- [GIVEN DATA]
---
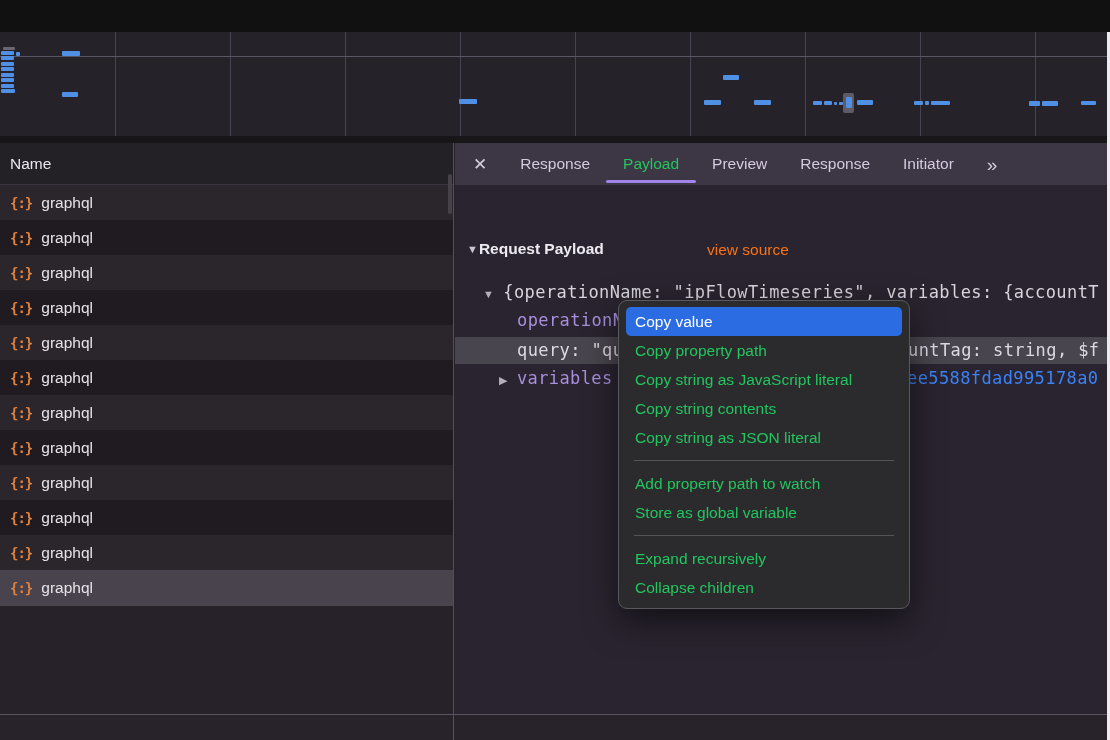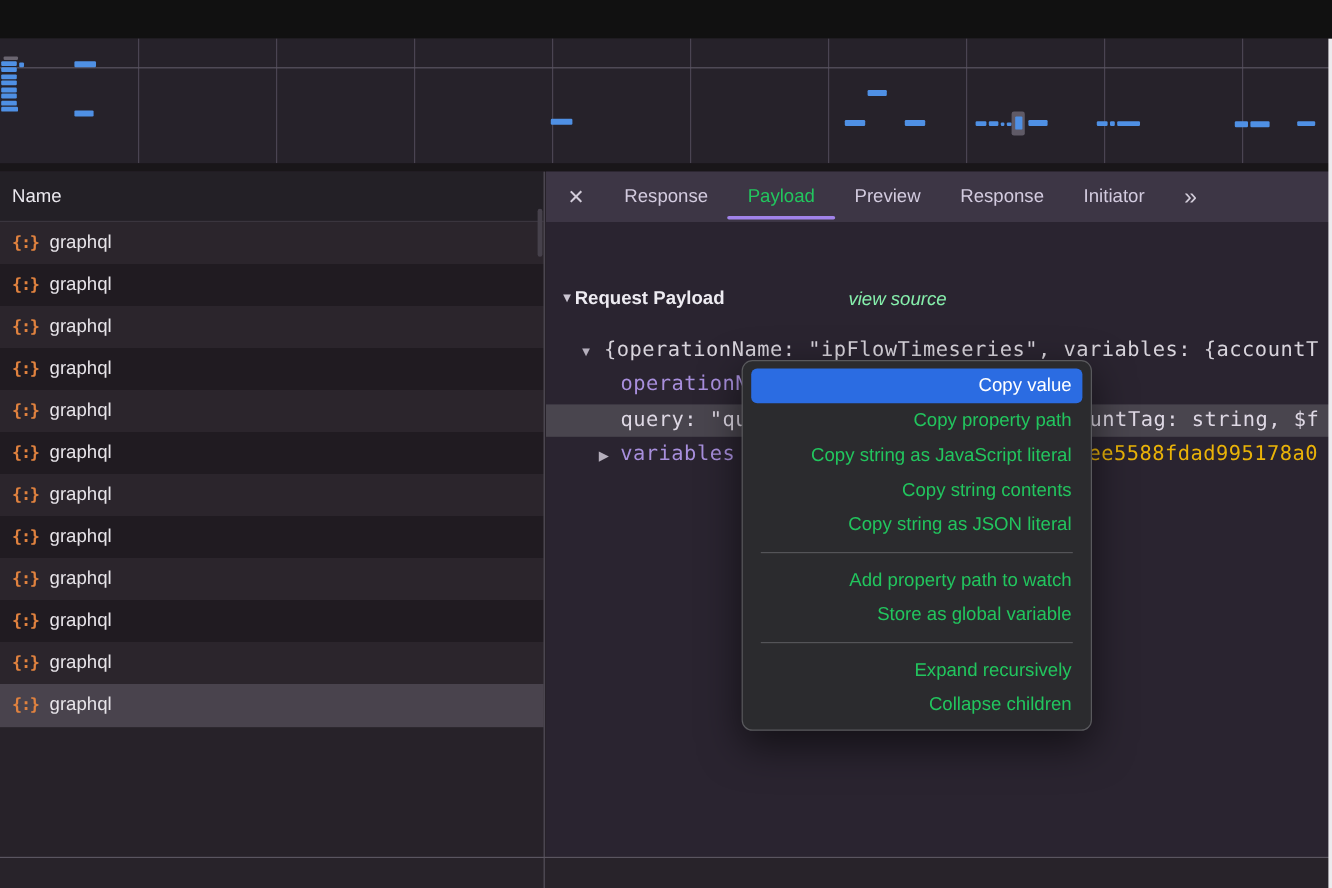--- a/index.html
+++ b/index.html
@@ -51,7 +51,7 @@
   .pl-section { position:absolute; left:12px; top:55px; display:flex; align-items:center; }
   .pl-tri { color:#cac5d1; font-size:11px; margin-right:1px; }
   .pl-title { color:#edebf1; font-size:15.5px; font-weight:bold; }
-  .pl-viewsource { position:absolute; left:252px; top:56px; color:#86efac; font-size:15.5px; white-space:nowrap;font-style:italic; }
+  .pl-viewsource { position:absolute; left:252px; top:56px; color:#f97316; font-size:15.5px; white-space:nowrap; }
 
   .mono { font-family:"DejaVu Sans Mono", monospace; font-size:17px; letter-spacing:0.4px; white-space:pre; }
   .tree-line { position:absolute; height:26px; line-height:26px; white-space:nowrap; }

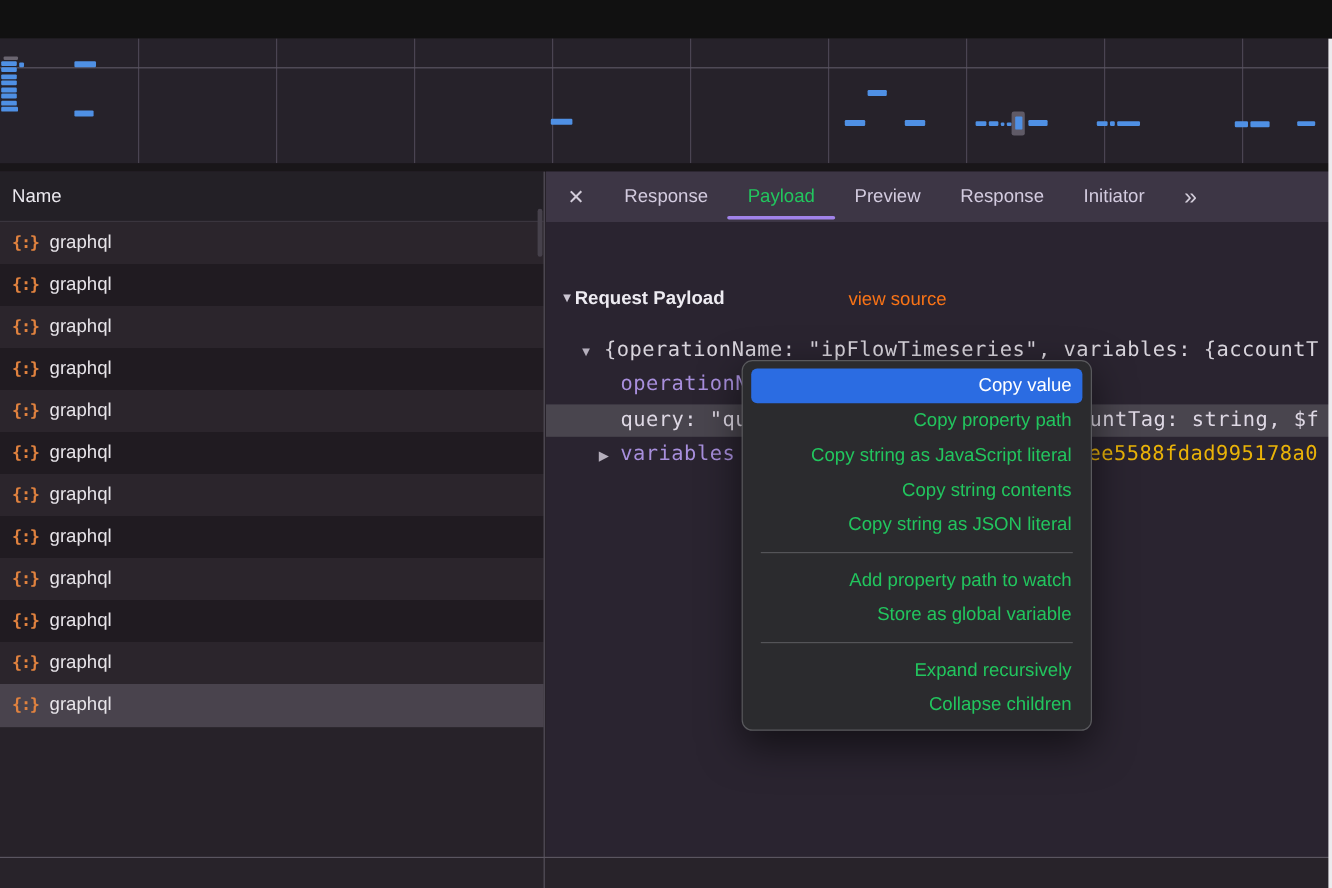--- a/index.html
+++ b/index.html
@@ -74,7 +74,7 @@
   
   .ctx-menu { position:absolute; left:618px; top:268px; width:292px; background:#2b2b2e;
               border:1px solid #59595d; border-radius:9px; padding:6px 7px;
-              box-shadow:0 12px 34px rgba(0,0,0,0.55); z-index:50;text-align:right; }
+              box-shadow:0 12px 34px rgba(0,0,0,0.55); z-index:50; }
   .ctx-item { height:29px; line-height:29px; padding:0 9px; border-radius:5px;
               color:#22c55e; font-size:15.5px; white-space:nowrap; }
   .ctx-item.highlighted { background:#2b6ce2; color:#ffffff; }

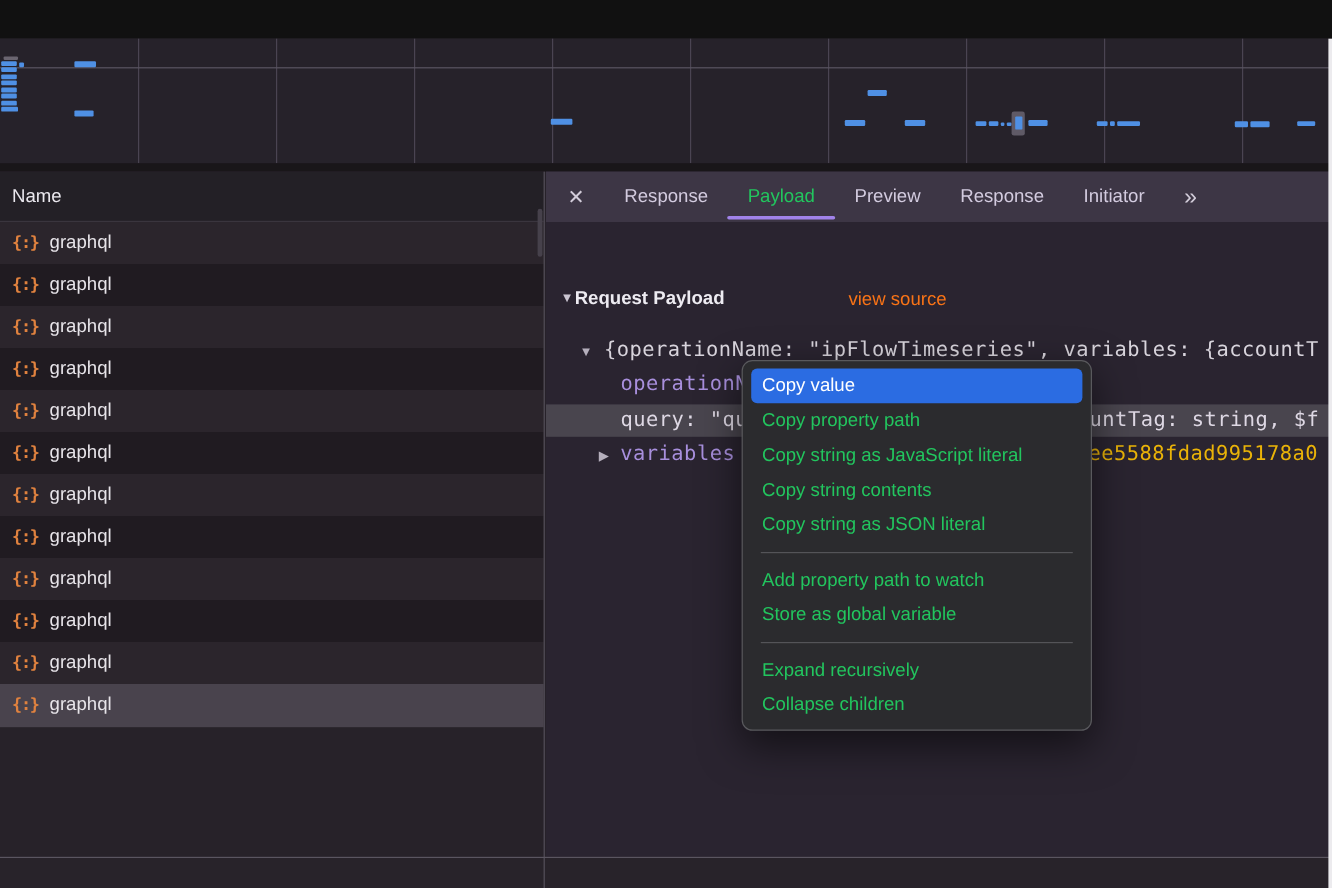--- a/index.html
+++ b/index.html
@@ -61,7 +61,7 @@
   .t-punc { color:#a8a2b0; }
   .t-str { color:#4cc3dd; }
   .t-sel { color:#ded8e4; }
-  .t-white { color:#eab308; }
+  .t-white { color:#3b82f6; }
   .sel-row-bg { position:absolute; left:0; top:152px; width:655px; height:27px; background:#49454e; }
---
- [AIM OF THE EXERCISE] Repeat, word for word, the lines of the material above from the one holding "monospace; font-size:17px; letter-spacing:0.4px;" through the one holding "color:#22c55e; font-size:15.5px; white-space:nowrap;". Leave out pictures.

- [OUTPUT FOR THIS EXERCISE]
   .mono { font-family:"DejaVu Sans Mono", monospace; font-size:17px; letter-spacing:0.4px; white-space:pre; }
   .tree-line { position:absolute; height:26px; line-height:26px; white-space:nowrap; }

--- a/index.html
+++ b/index.html
@@ -74,7 +74,7 @@
   
   .ctx-menu { position:absolute; left:618px; top:268px; width:292px; background:#2b2b2e;
               border:1px solid #59595d; border-radius:9px; padding:6px 7px;
-              box-shadow:0 12px 34px rgba(0,0,0,0.55); z-index:50;text-align:right; }
+              box-shadow:0 12px 34px rgba(0,0,0,0.55); z-index:50; }
   .ctx-item { height:29px; line-height:29px; padding:0 9px; border-radius:5px;
               color:#22c55e; font-size:15.5px; white-space:nowrap; }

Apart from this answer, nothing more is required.